> **Problem to solve**
Your copy should match the records below word for word and contain no pictures.

--- Material provided ---

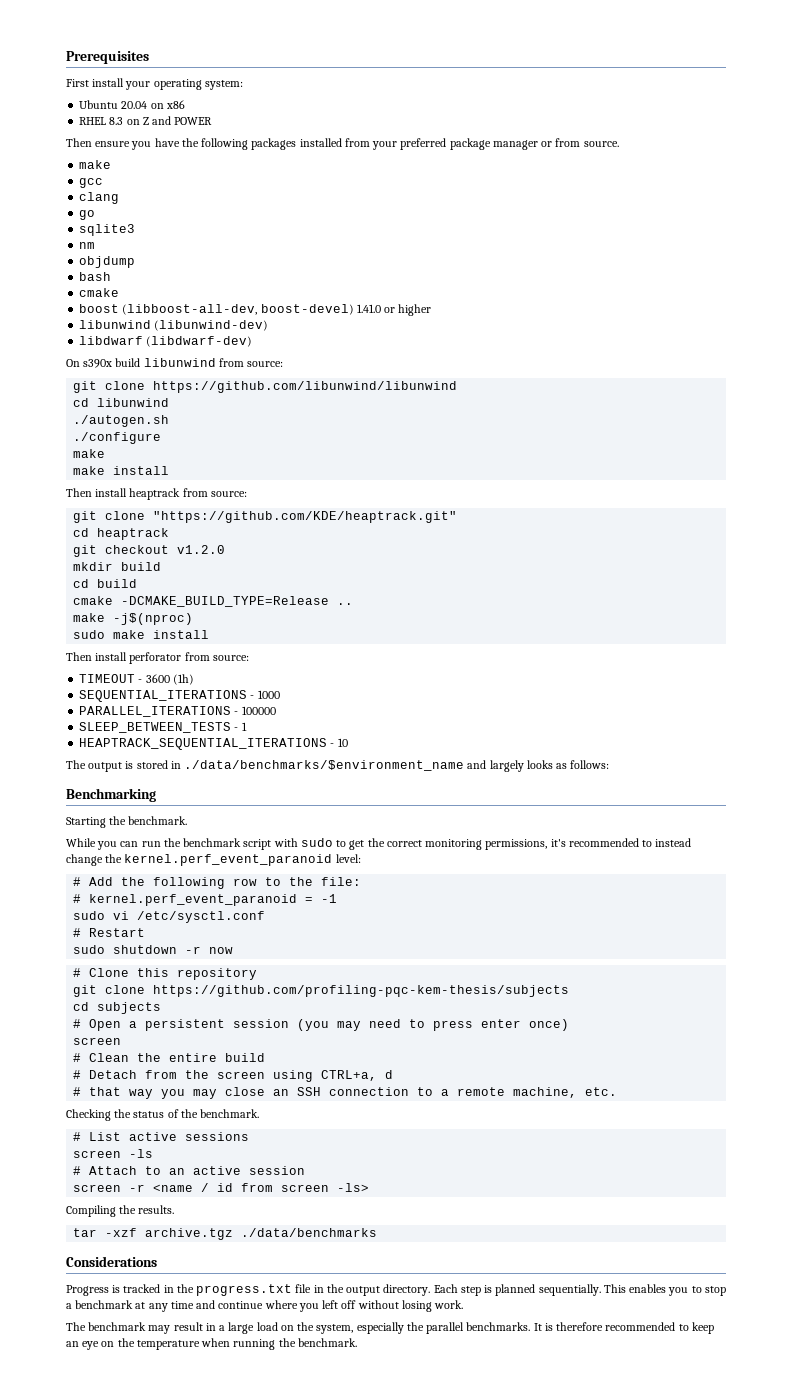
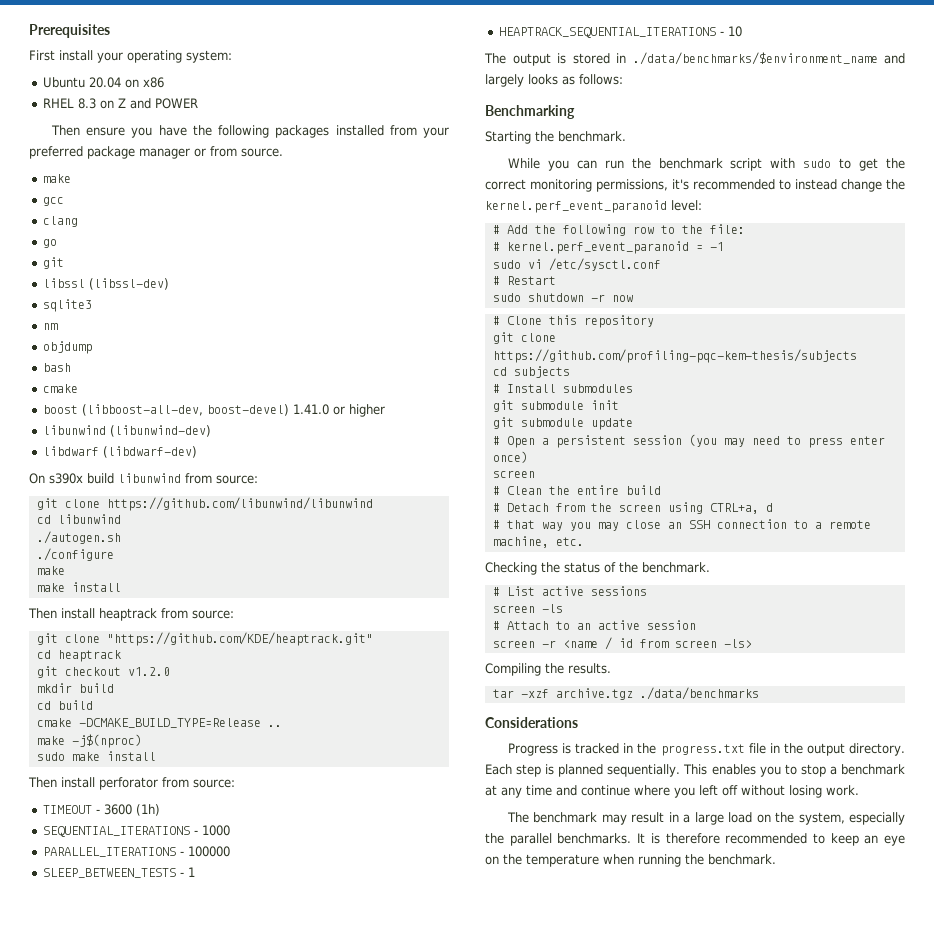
(96, 215) none -> [42,257,64,269] [42,278,169,290] // git // libssl (libssl-dev)
(162, 1008) none -> [492,384,633,393] [492,400,619,412] [492,417,633,430] // # Install submodules // git submodule init // git submodule update

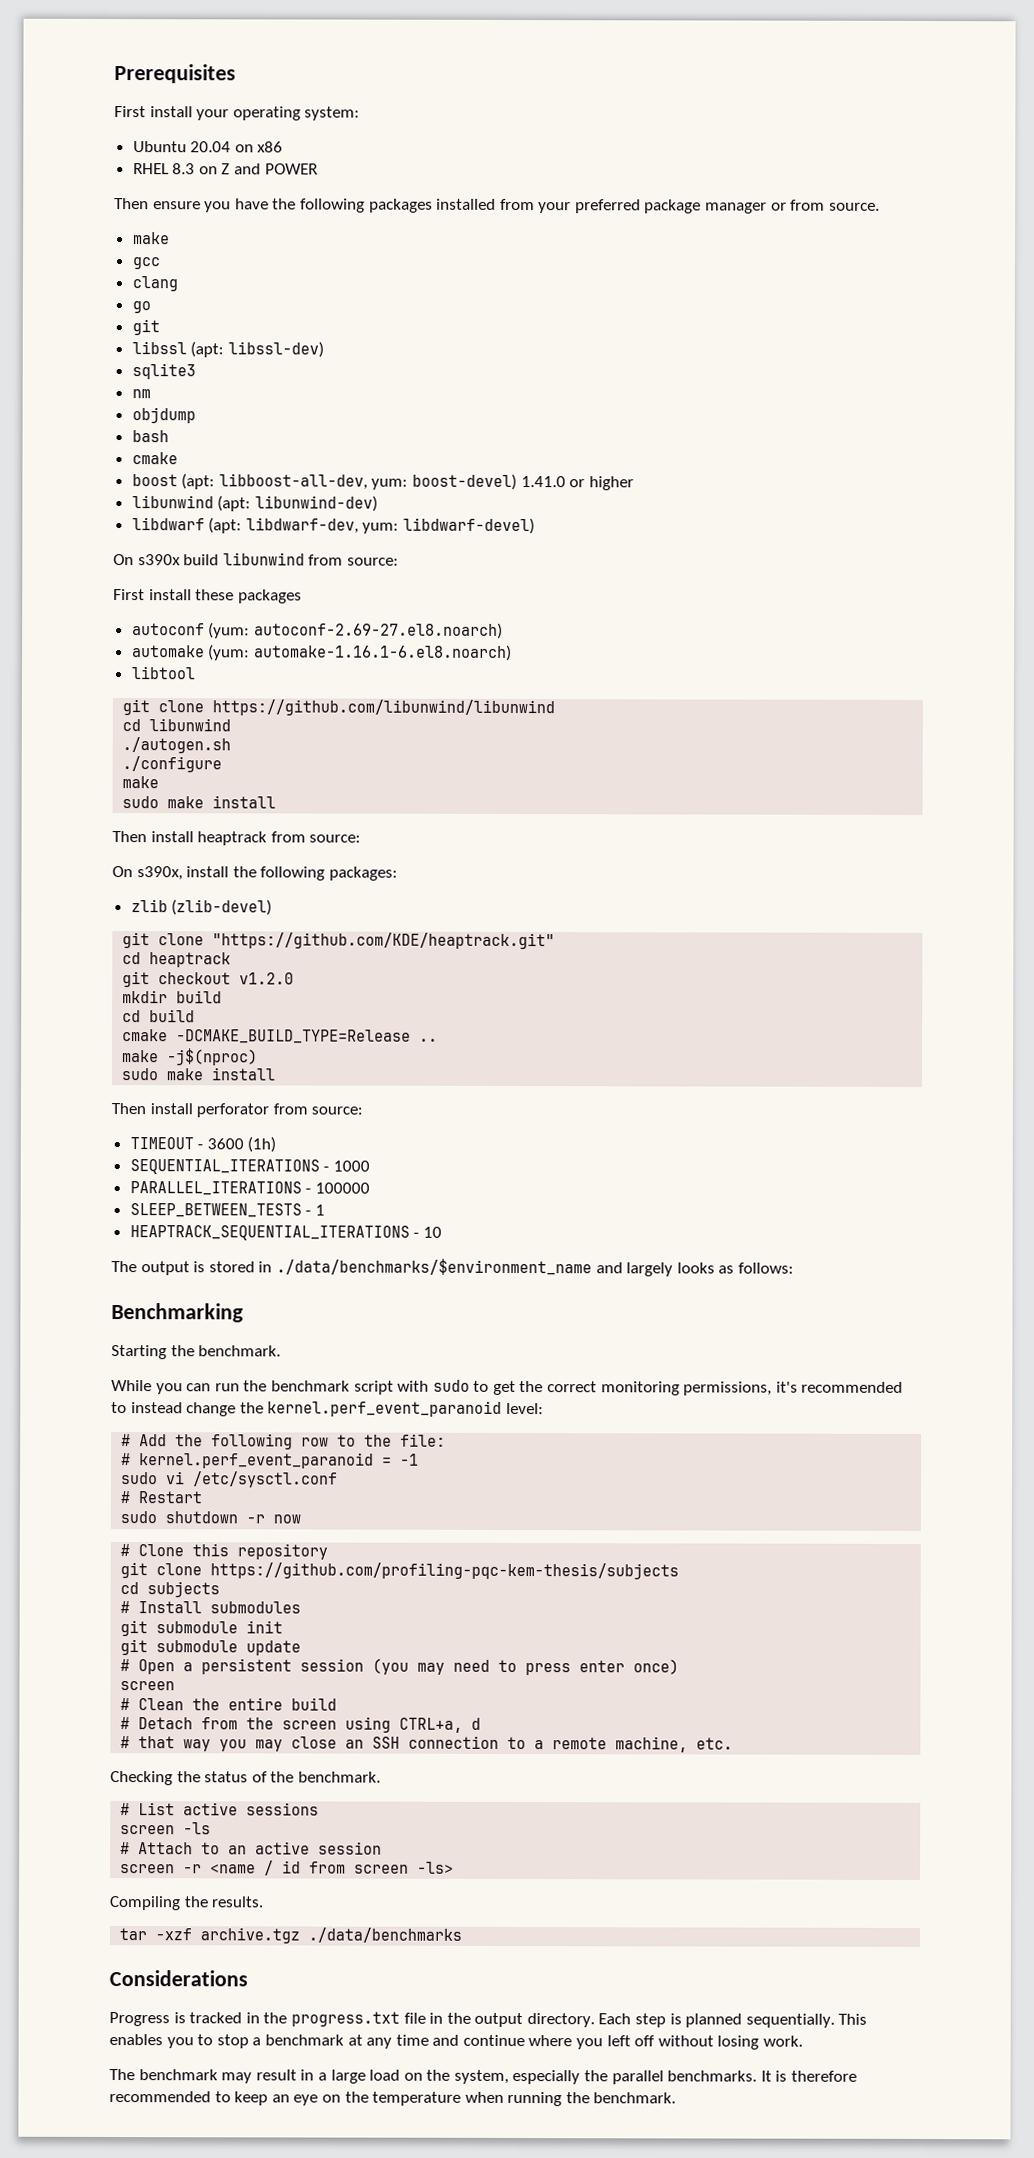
[88,278,169,290] (libssl-dev) -> [190,341,324,358] (apt: libssl-dev)
[81,404,203,416] (libboost-all-dev, -> [181,473,409,490] (apt: libboost-all-dev, yum:
[109,425,211,437] (libunwind-dev) -> [217,495,378,512] (apt: libunwind-dev)
[102,446,197,458] (libdwarf-dev) -> [208,517,536,535] (apt: libdwarf-dev, yum: libdwarf-devel)
(258, 479) none -> [113,589,302,604] [131,622,503,639] [131,644,512,661] [130,666,196,680] // First install these packages // autoconf (yum: autoconf-2.69-27.el8.noarch) // automake (yum: automake-1.16.1-6.el8.noarch) // libtool
(65, 570) none -> [122,796,160,809] sudo
(234, 614) none -> [112,866,398,881] [130,899,273,916] // On s390x, install the following packages: // zlib (zlib-devel)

---

> **Response area**
(96, 215) none -> [42,257,64,269] [42,278,169,290] // git // libssl (libssl-dev)
(162, 1008) none -> [492,384,633,393] [492,400,619,412] [492,417,633,430] // # Install submodules // git submodule init // git submodule update

[88,278,169,290] (libssl-dev) -> [190,341,324,358] (apt: libssl-dev)
[81,404,203,416] (libboost-all-dev, -> [181,473,409,490] (apt: libboost-all-dev, yum:
[109,425,211,437] (libunwind-dev) -> [217,495,378,512] (apt: libunwind-dev)
[102,446,197,458] (libdwarf-dev) -> [208,517,536,535] (apt: libdwarf-dev, yum: libdwarf-devel)
(258, 479) none -> [113,589,302,604] [131,622,503,639] [131,644,512,661] [130,666,196,680] // First install these packages // autoconf (yum: autoconf-2.69-27.el8.noarch) // automake (yum: automake-1.16.1-6.el8.noarch) // libtool
(65, 570) none -> [122,796,160,809] sudo
(234, 614) none -> [112,866,398,881] [130,899,273,916] // On s390x, install the following packages: // zlib (zlib-devel)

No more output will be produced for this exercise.